Defendants assert that even if Plaintiffs had adequately alleged one predicate RICO act, the FAC insufficiently alleges a pattern of racketeering, as required by § 1962. "A pattern of racketeering activity is defined as at least two instances" of racketeering activity. See Gens v. Colonial Savings, F.A., No. C-11-05526-RMW, 2014 WL 1267050 (N.D. Cal. Mar. 27, 2014). However, "while two predicate acts are required under the Act, they are not necessarily sufficient." Turner v. Cook, 362 F.3d 1219, 1229 (9th Cir. 2004). Rather, "[a] 'pattern' of racketeering activity also requires proof that the racketeering predicates are related and 'that they amount to or pose a threat of continued criminal activity.'" Id. (quoting H.J. Inc. v. Northwestern Bell Tel. Co., 492 U.S. 229, 239 (1989)). Significantly, "[e]vidence of multiple schemes is not required to show a threat of continued criminal activity, and, indeed, proof of a single scheme can be sufficient so long as the predicate acts involved are not isolated or sporadic." Id. (citation omitted); see also Western Associates Ltd. Ptshp. v. Market Square Assocs., 235 F.3d 629, 634 (D.C. Cir. 2001) ("It is true that depending on the specific circumstances a single scheme may suffice for purposes of RICO.").

Case law suggests that the burden on plaintiffs to plead the "pattern" element is relatively low. See, e.g., Procter & Gamble Co. v. Big Apple Indus. Bldgs., Inc., 879 F.2d 10, 18 (2d Cir. 1989) ("Hence, the spectre of continuity of criminal offenses in the pattern of activity is sufficiently pleaded to withstand dismissal at this stage of the litigation."); World Wrestling Entm't, Inc. v. Jakks Pacific, Inc., 530 F. Supp. 2d 486, 497 (S.D.N.Y. 2007) (noting that "[a]t the pleading stage, the hurdle is relatively low"). Thus, "[a]t the pleading stage, if the threat of continuing racketeering activity is inferable from the complaint, then whether 'defendants' actions are continuing in nature or isolated or sporadic will be the subject of proof at trial.'" Thai Airways Int'l Ltd. v. United Aviation Leading B.V., 842 F. Supp. 1567, 1570 (S.D.N.Y. 1994).

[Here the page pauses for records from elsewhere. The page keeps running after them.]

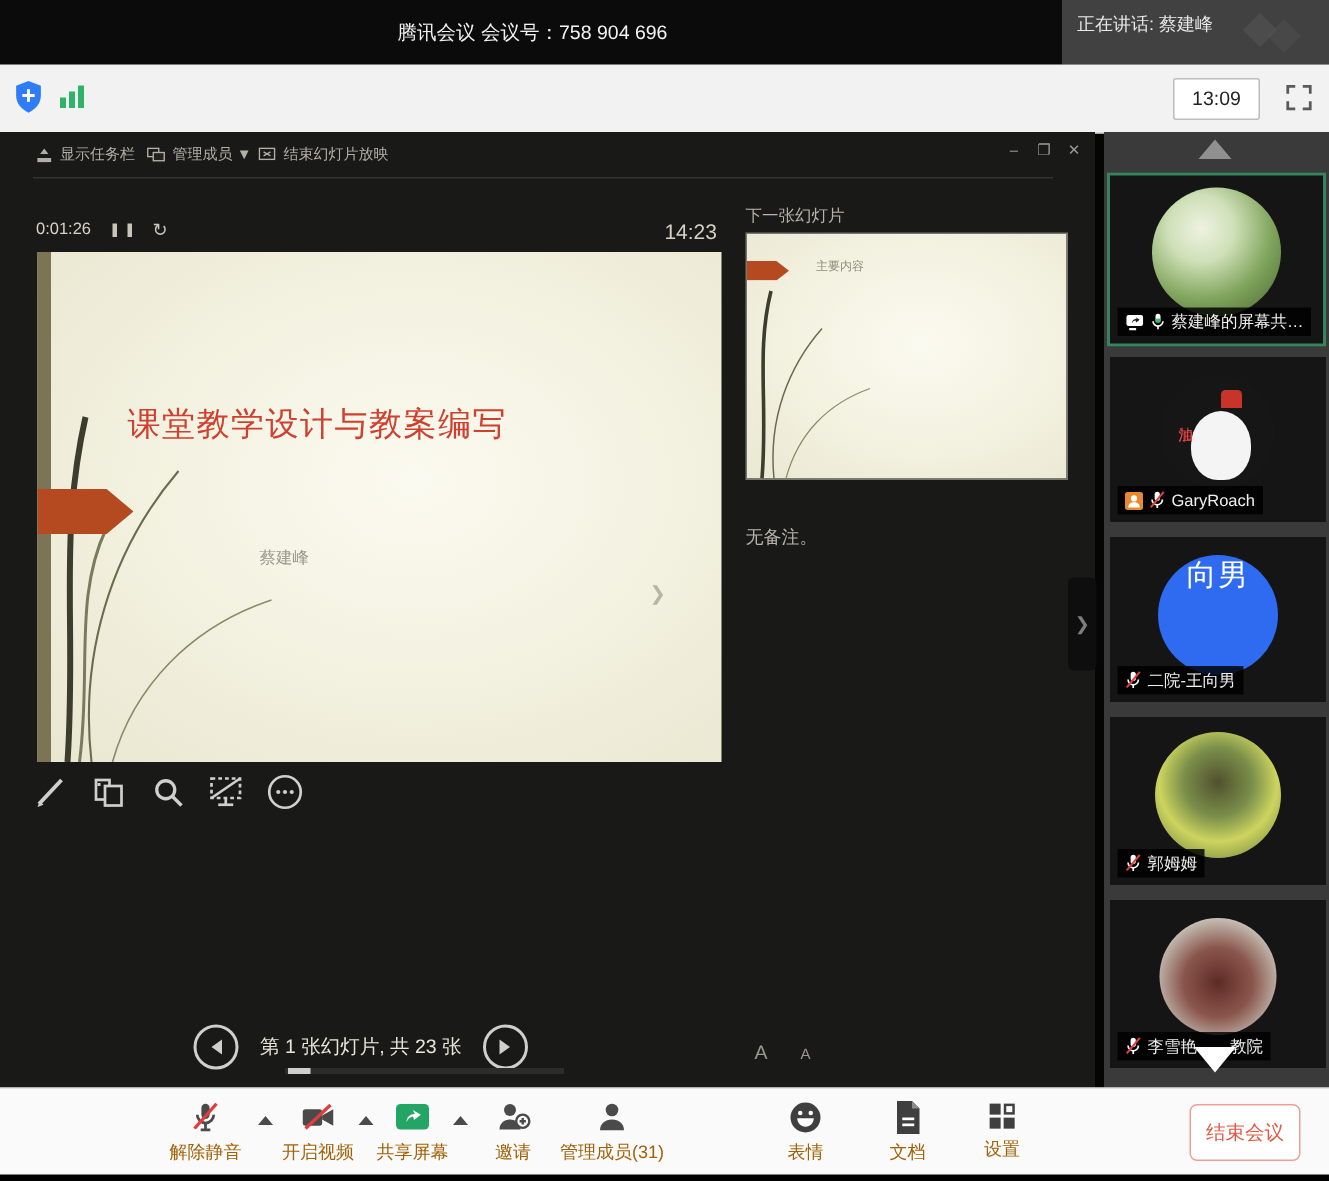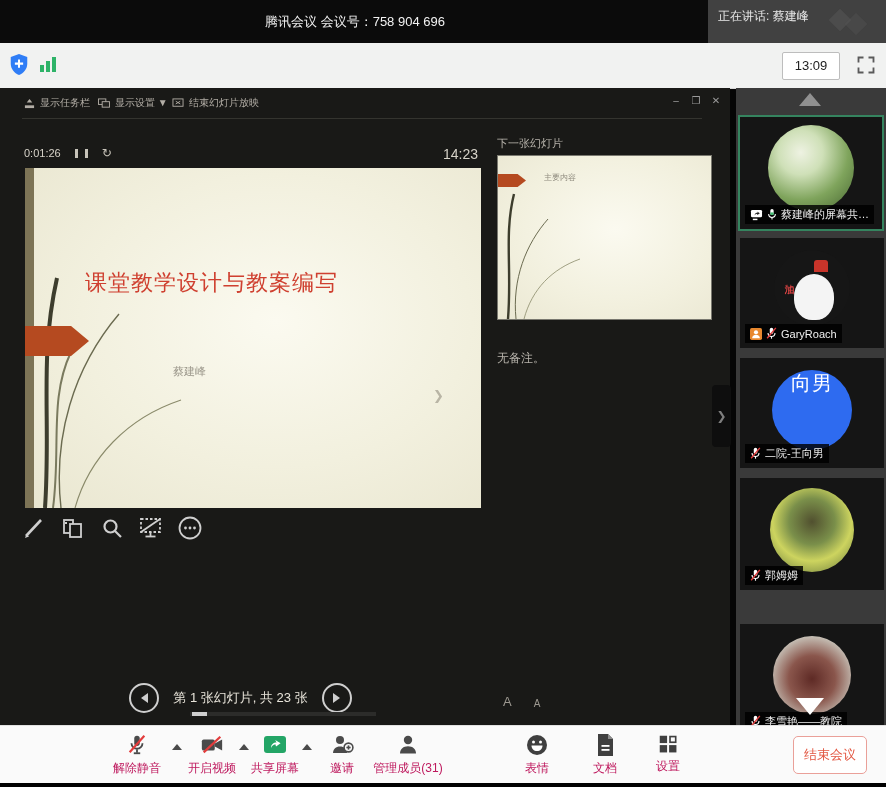--- a/index.html
+++ b/index.html
@@ -137,7 +137,7 @@
             <rect x="0.5" y="1" width="8" height="6" fill="none" stroke="#b3aea6"></rect>
             <rect x="4.5" y="4" width="8" height="6" fill="#22221f" stroke="#b3aea6"></rect>
           </svg>
-        <span>显示设置 ▼</span>
+        <span>管理成员 ▼</span>
       </div>
       <div class="pm-item" style="left:172px;">
         <svg width="12" height="11" viewBox="0 0 13 12">

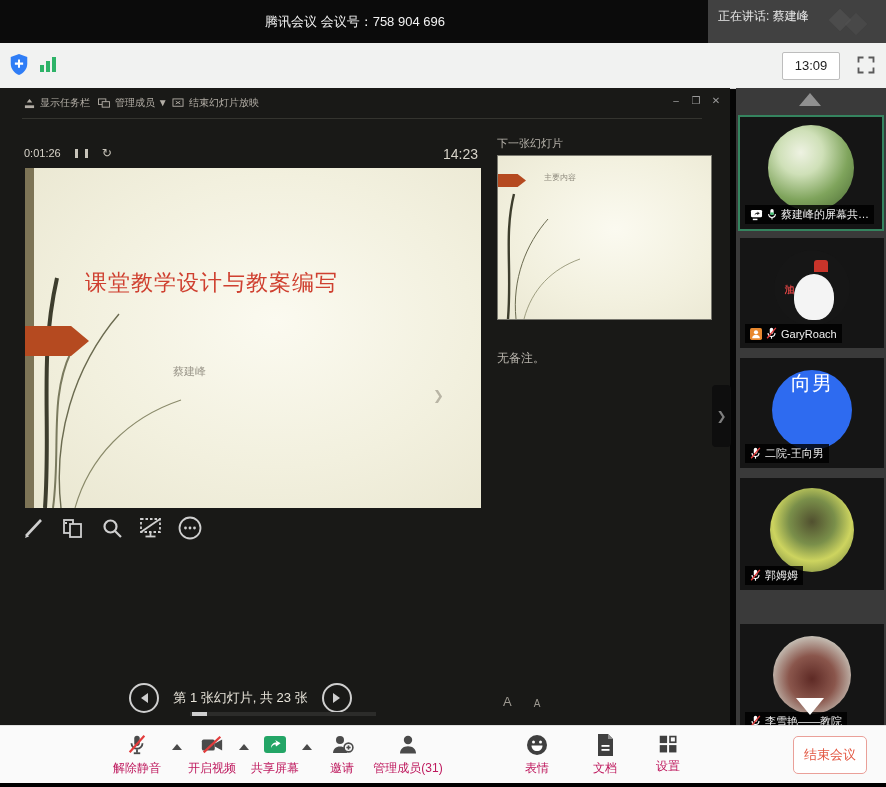--- a/index.html
+++ b/index.html
@@ -314,7 +314,7 @@
       </div>
     </div>
 
-    <div class="tile" style="top:512px;height:112px;margin-top:24px;">
+    <div class="tile" style="top:512px;height:112px;">
       <div class="avatar av-tree"></div>
       <div class="tile-label">
         <svg width="11" height="13" viewBox="0 0 12 15">

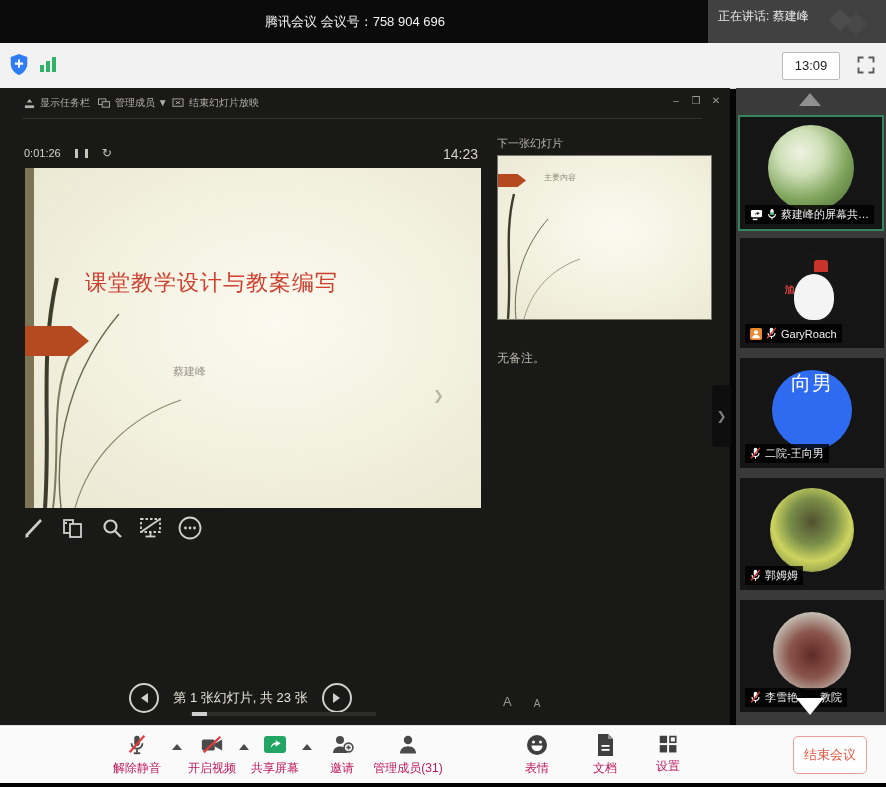--- a/index.html
+++ b/index.html
@@ -80,7 +80,7 @@
   
   .toolbar{position:absolute;left:0;top:725px;width:886px;height:58px;background:#fafafa;border-top:1px solid #e2e2e2;}
   .tb-item{position:absolute;top:7px;width:80px;display:flex;flex-direction:column;align-items:center;gap:3px;cursor:default;}
-  .tb-item .lbl{font-size:12px;color:#be185d;white-space:nowrap;}
+  .tb-item .lbl{font-size:12px;color:#a16207;white-space:nowrap;}
   .tb-caret{position:absolute;top:18px;width:0;height:0;border-left:5px solid transparent;border-right:5px solid transparent;
             border-bottom:6px solid #4a4a4a;}
   .end-btn{position:absolute;left:793px;top:10px;width:72px;height:36px;border:1px solid #eaa099;border-radius:5px;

Despite the relatively low burden, Plaintiffs are advised that in amending the FAC to properly allege predicate acts of racketeering, they should include factual allegations that would permit the Court to infer that the various predicate acts were continuous rather than isolated or sporadic in nature.

3. Plaintiffs' Request for Injunctive Relief Under the Sixteenth Cause of Action Will Be Struck

To the extent that Plaintiffs seek injunctive relief under the Sixteenth Cause of Action, this requested relief will be struck. The sixteenth cause of action is asserted solely by Plaintiff Slack, who is alleged to have retired from Local 3 in 2009. FAC ¶ 7. "Plaintiffs must show standing with respect to each form of relief sought." Ellis v. Costco Wholesale Corp., 657 F.3d 970 (2011). In order to have standing to pursue injunctive relief, Plaintiffs must show a "real and immediate threat of repeated injury in the future." Chapman v. Pier 1 Imports (U.S.) Inc., 631 F.3d 939, 946 (9th Cir. 2011) (en banc). The Ninth Circuit has noted that, in general, a former employee of an organization does not have standing to pursue injunctive relief against his former employer because he "would not stand to benefit from an injunction" prohibiting the challenged conduct. Walsh v. Nevada Dep't of Human Resources, 471 F.3d 1033, 1037 (9th Cir. 2006).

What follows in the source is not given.